Task: Take the lines below beginning at the line that has "- USPS Mail" and stopping after the line that has "Last Revised: 10/1/2022", and print them exactly as they are, with no other lines.

Source records:
┄┄┄┄┄┄
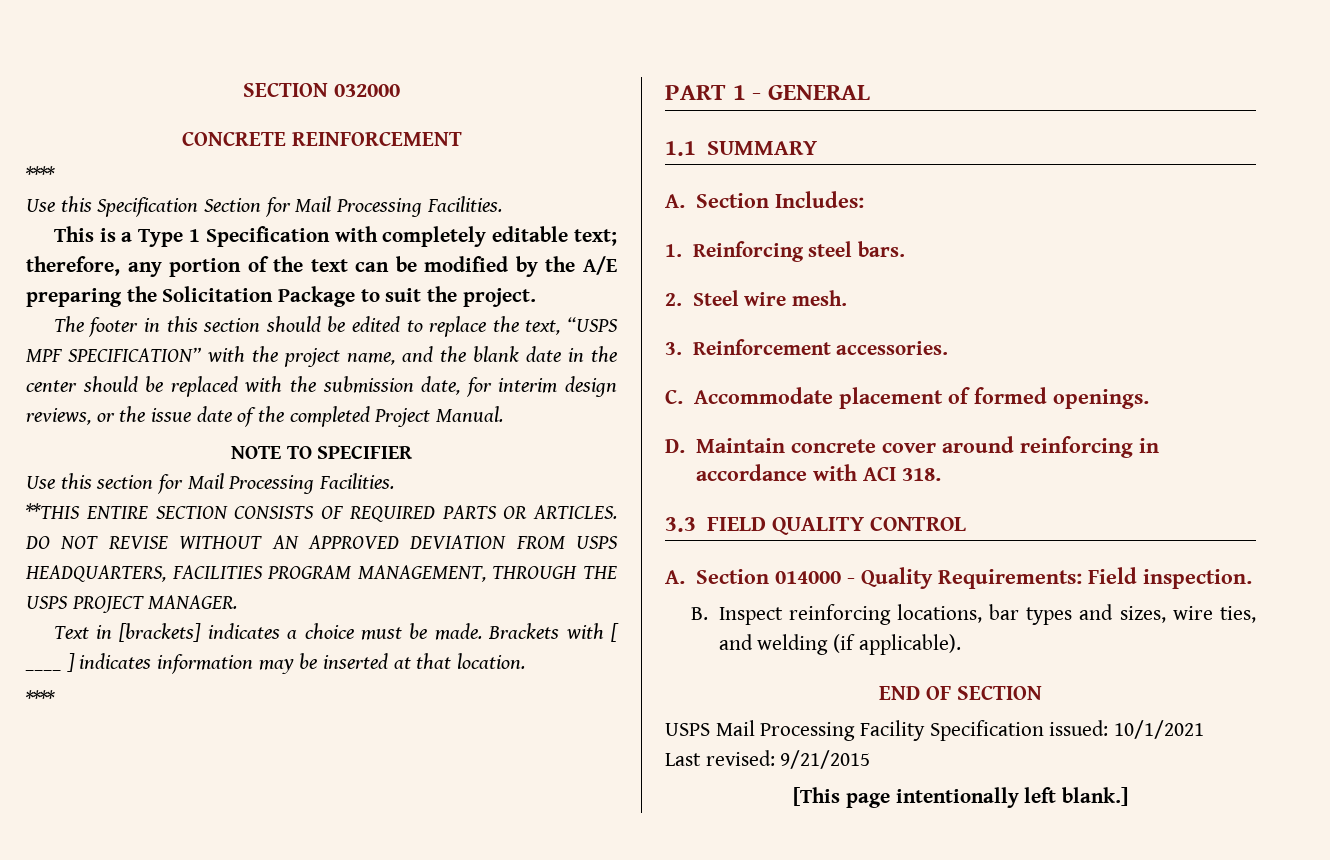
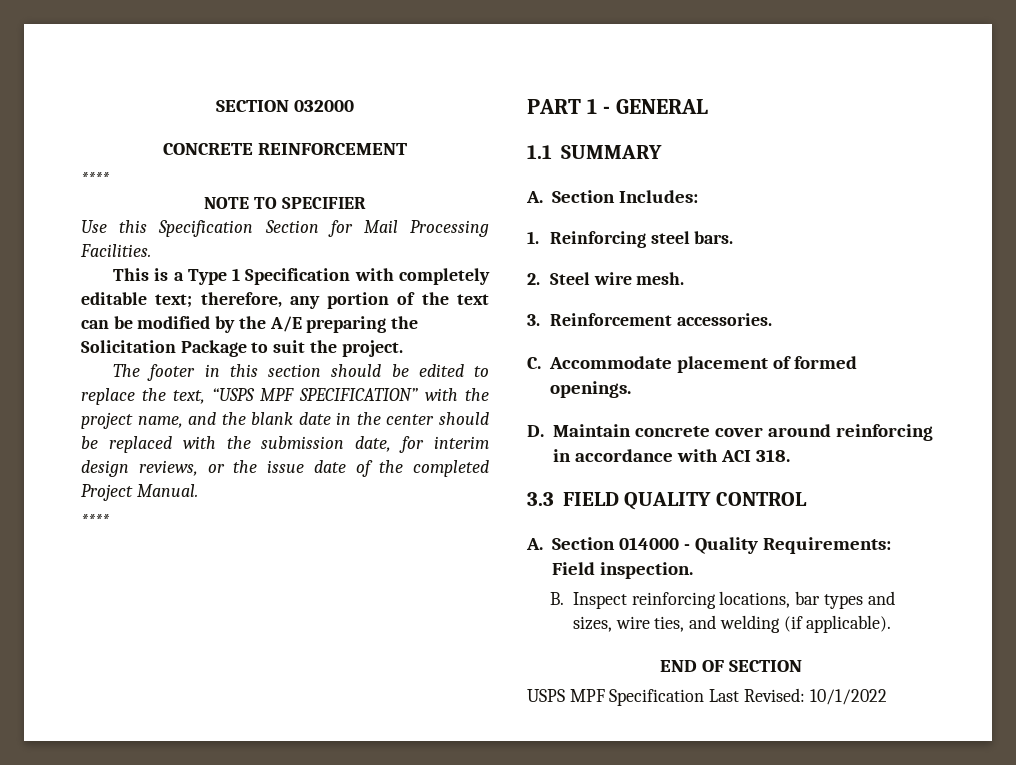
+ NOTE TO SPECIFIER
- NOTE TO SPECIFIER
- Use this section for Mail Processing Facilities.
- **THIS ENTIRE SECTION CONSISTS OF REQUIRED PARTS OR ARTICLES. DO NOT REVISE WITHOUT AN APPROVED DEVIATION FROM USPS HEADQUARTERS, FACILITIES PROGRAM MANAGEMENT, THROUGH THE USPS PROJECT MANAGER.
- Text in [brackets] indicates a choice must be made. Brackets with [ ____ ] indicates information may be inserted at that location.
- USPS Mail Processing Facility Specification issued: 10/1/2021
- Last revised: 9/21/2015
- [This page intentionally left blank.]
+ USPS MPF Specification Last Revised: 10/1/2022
┄┄┄┄┄┄
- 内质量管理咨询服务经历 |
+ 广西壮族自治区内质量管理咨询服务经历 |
┄┄┄┄┄┄
Expected output:
- USPS Mail Processing Facility Specification issued: 10/1/2021
- Last revised: 9/21/2015
- [This page intentionally left blank.]
+ USPS MPF Specification Last Revised: 10/1/2022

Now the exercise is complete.